* Data supplied *
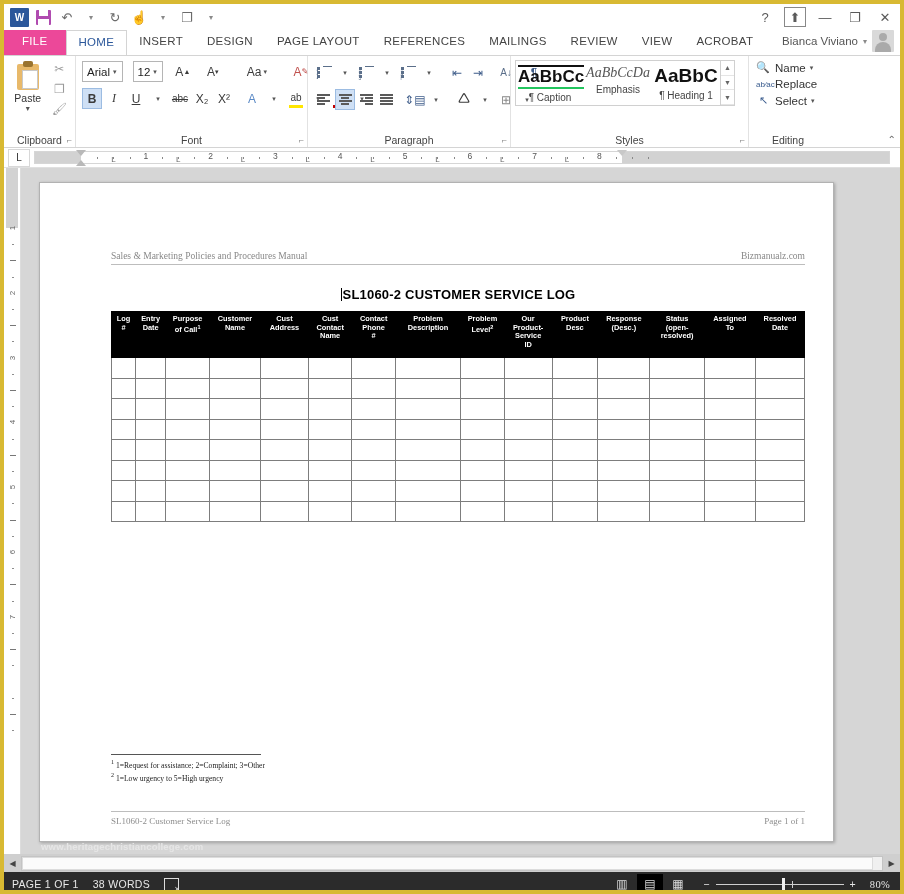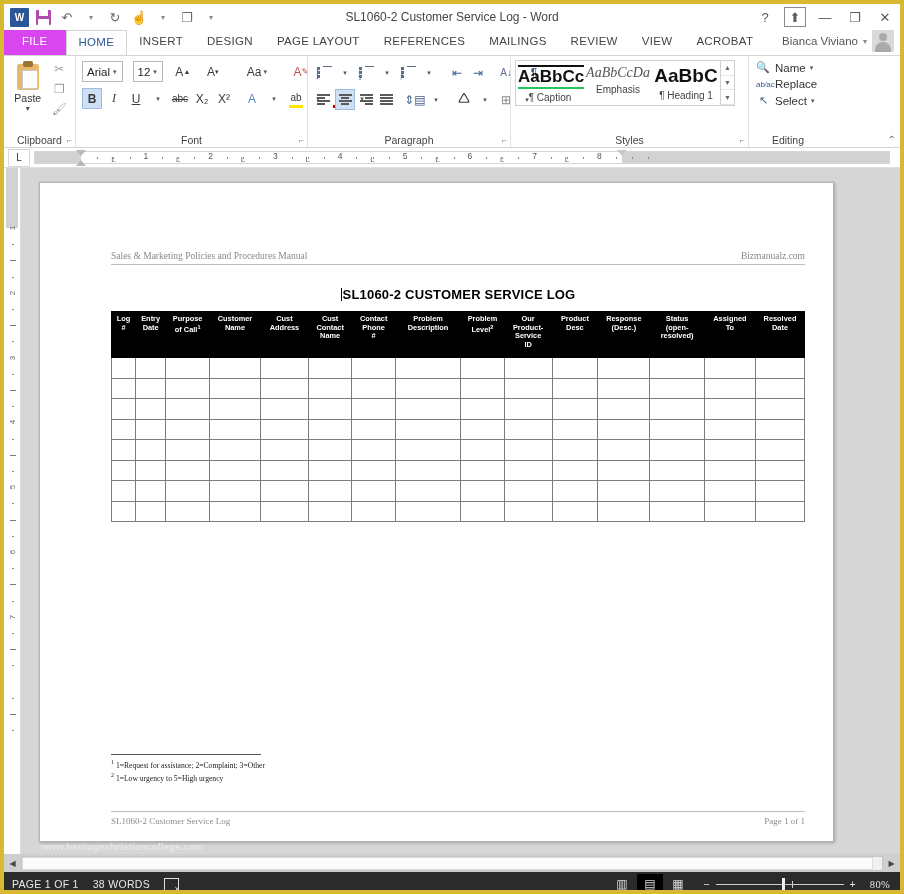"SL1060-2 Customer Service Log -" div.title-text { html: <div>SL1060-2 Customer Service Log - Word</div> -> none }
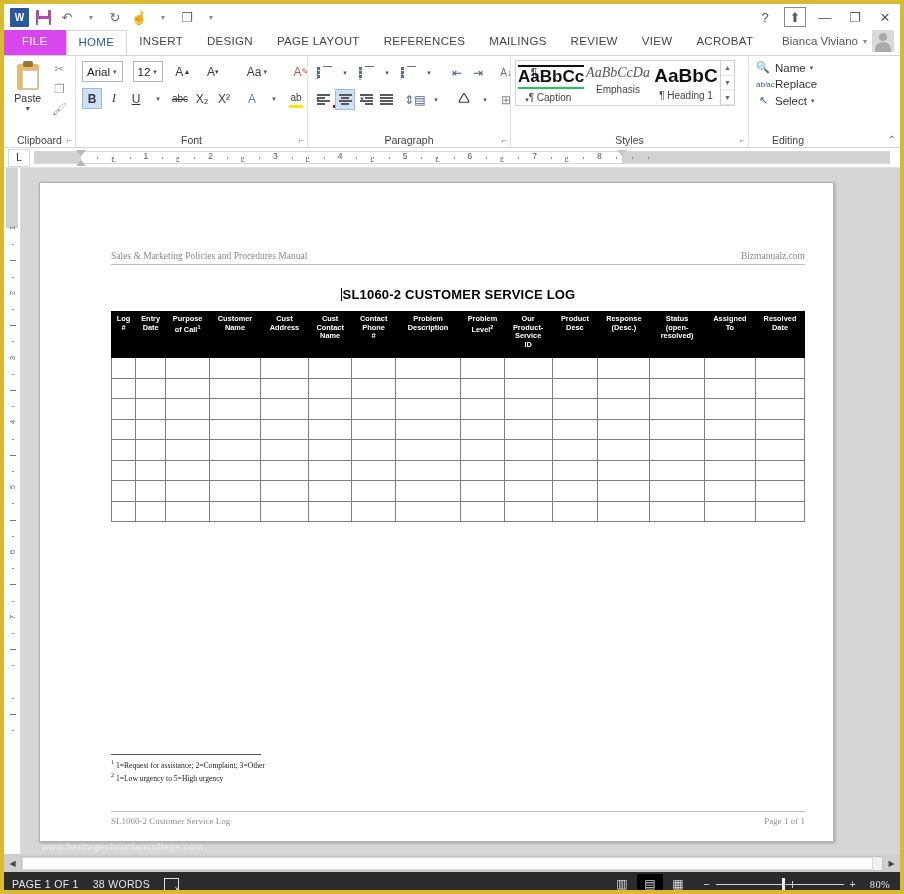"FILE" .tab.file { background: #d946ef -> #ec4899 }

...

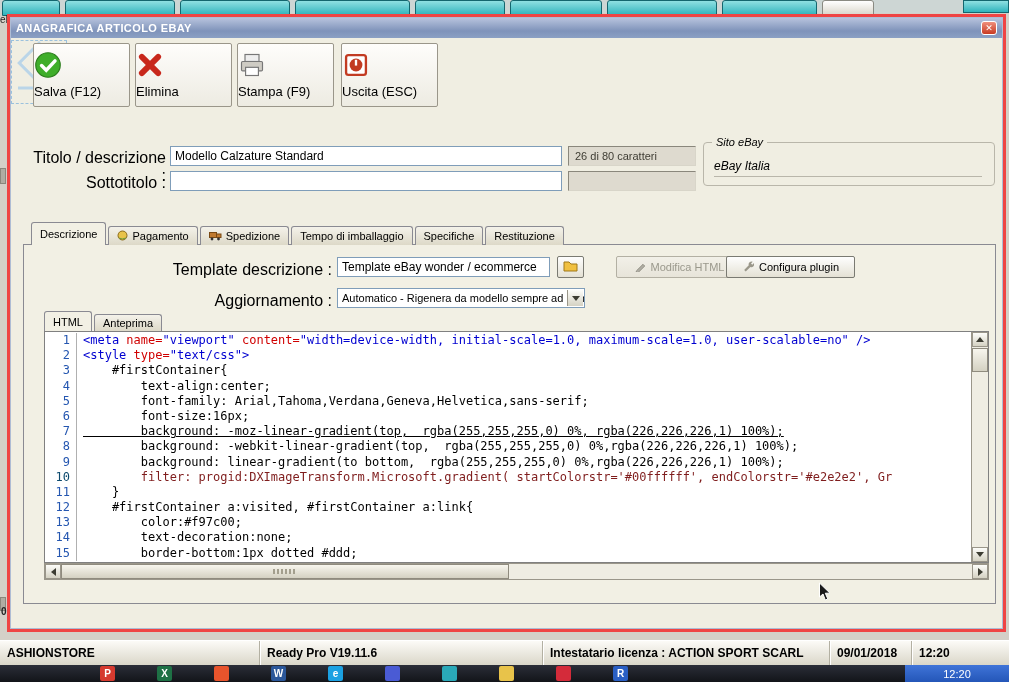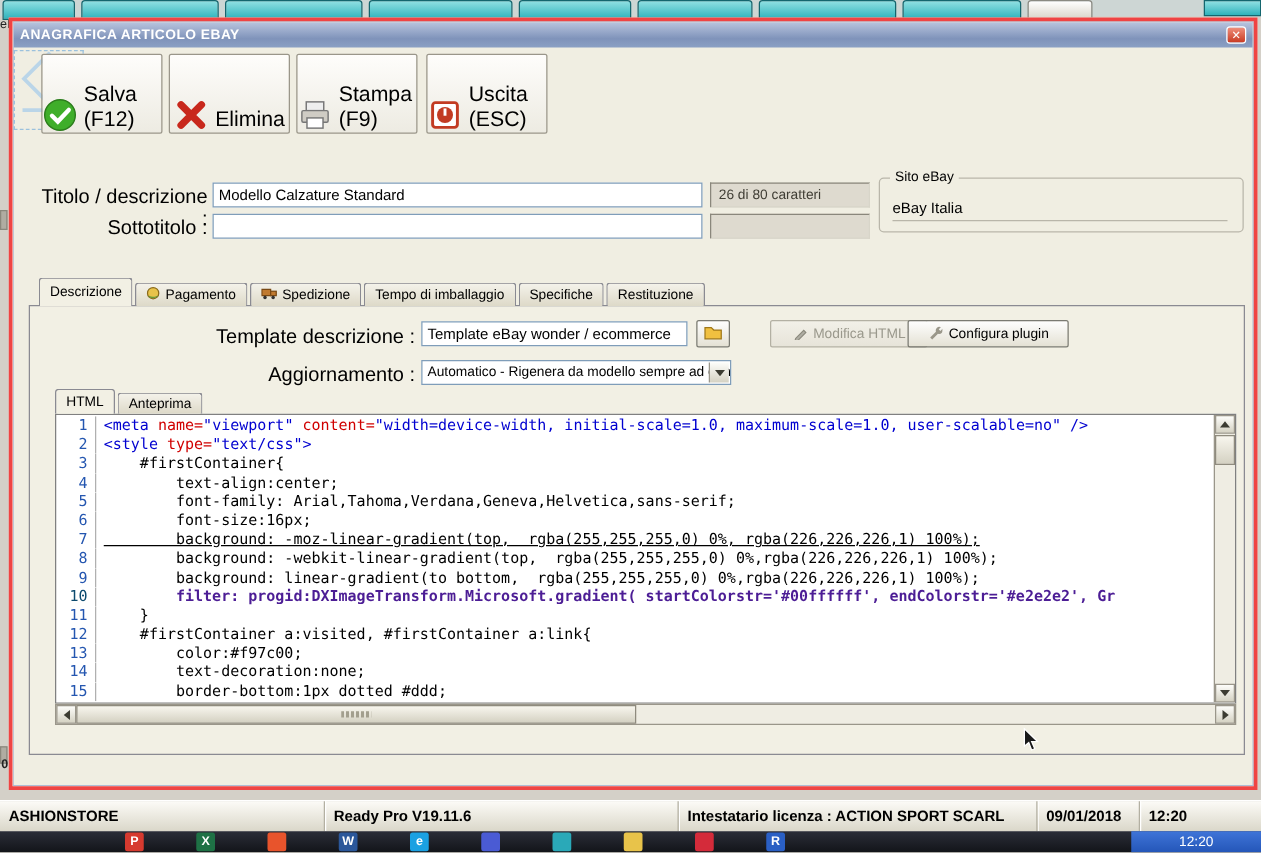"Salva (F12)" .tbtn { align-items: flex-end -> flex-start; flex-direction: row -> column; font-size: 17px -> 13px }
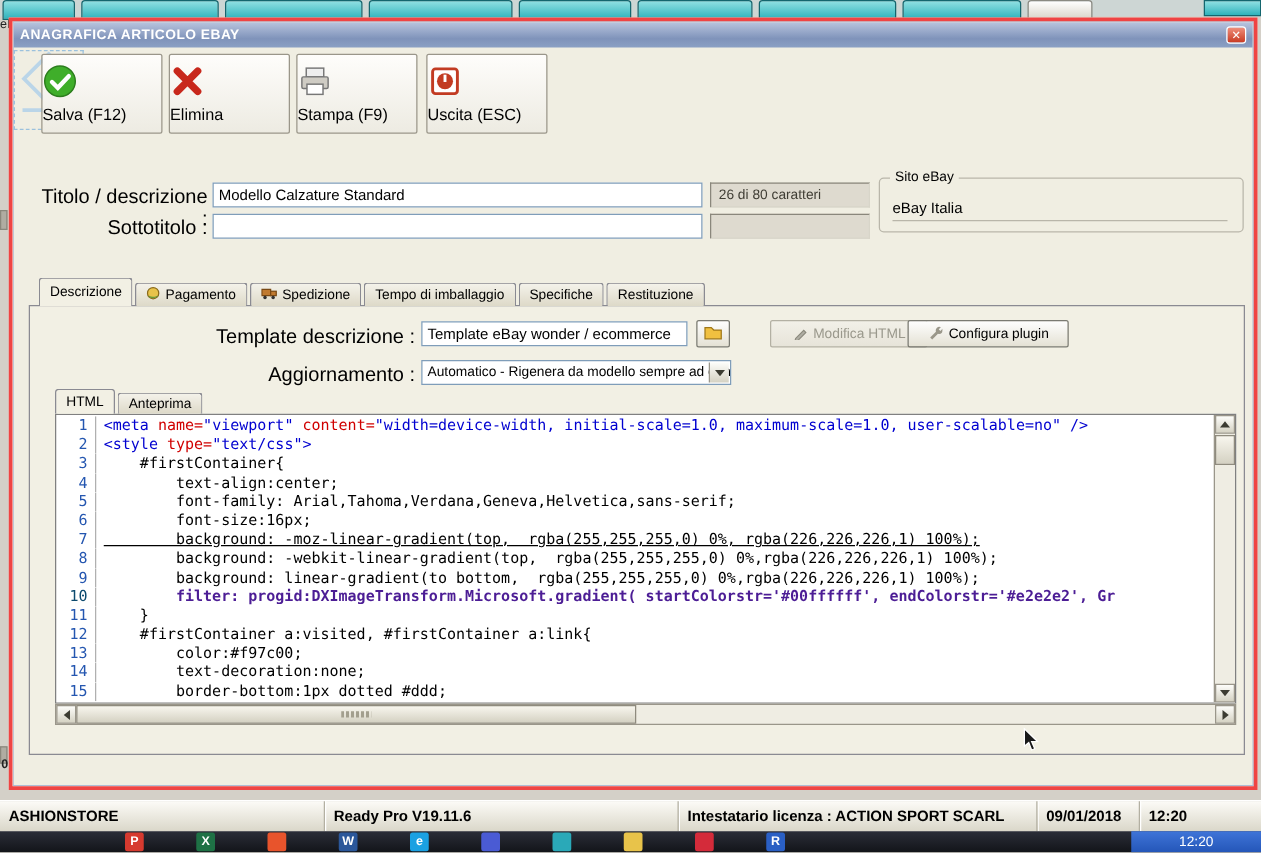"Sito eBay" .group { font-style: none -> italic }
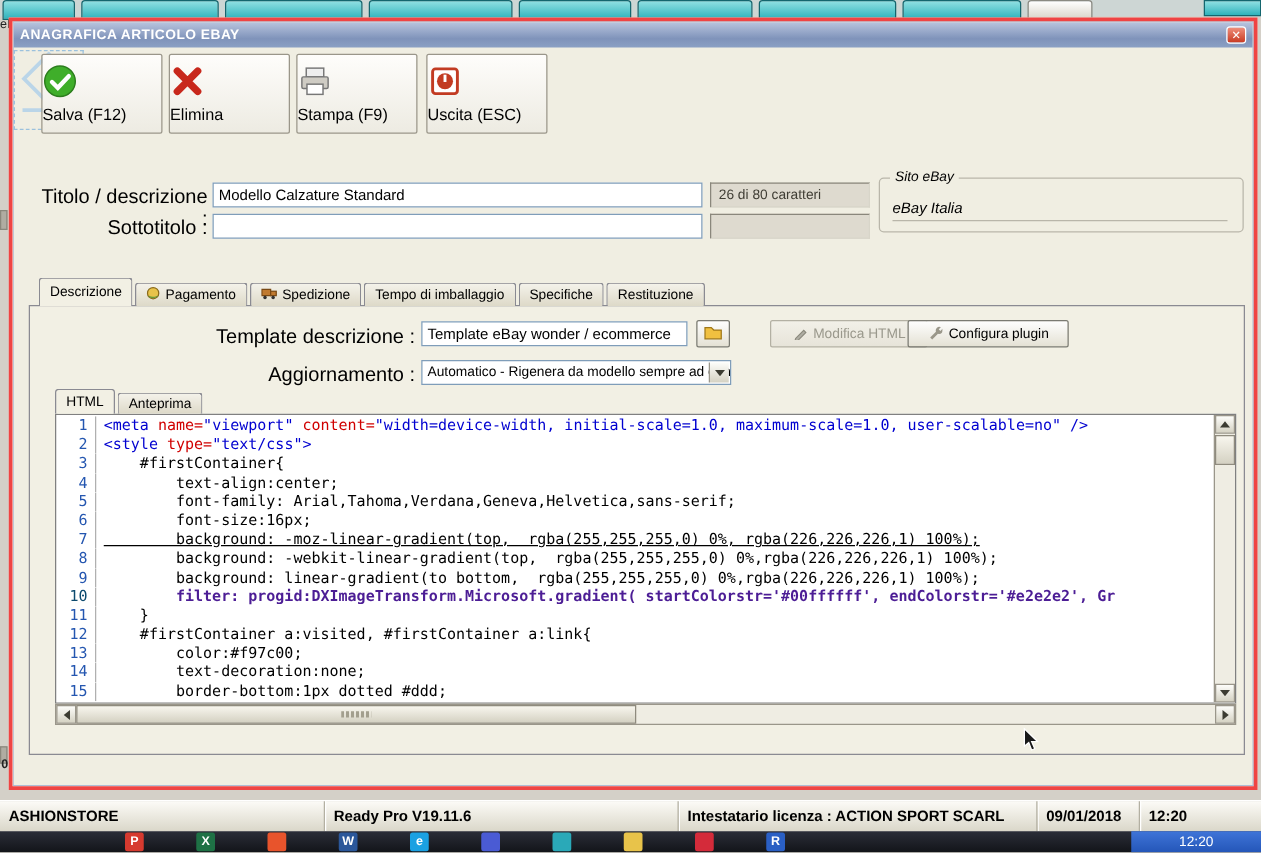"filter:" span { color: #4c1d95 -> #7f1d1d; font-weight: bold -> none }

* Requirement *
To complete this exercise, transcribe exactly the lines above from the one that holds "html: <div>SL1060-2 Customer" through the one that holds "background: #d946ef ->". Pictures stay out.

* Written answer *
"SL1060-2 Customer Service Log -" div.title-text { html: <div>SL1060-2 Customer Service Log - Word</div> -> none }
"FILE" .tab.file { background: #d946ef -> #ec4899 }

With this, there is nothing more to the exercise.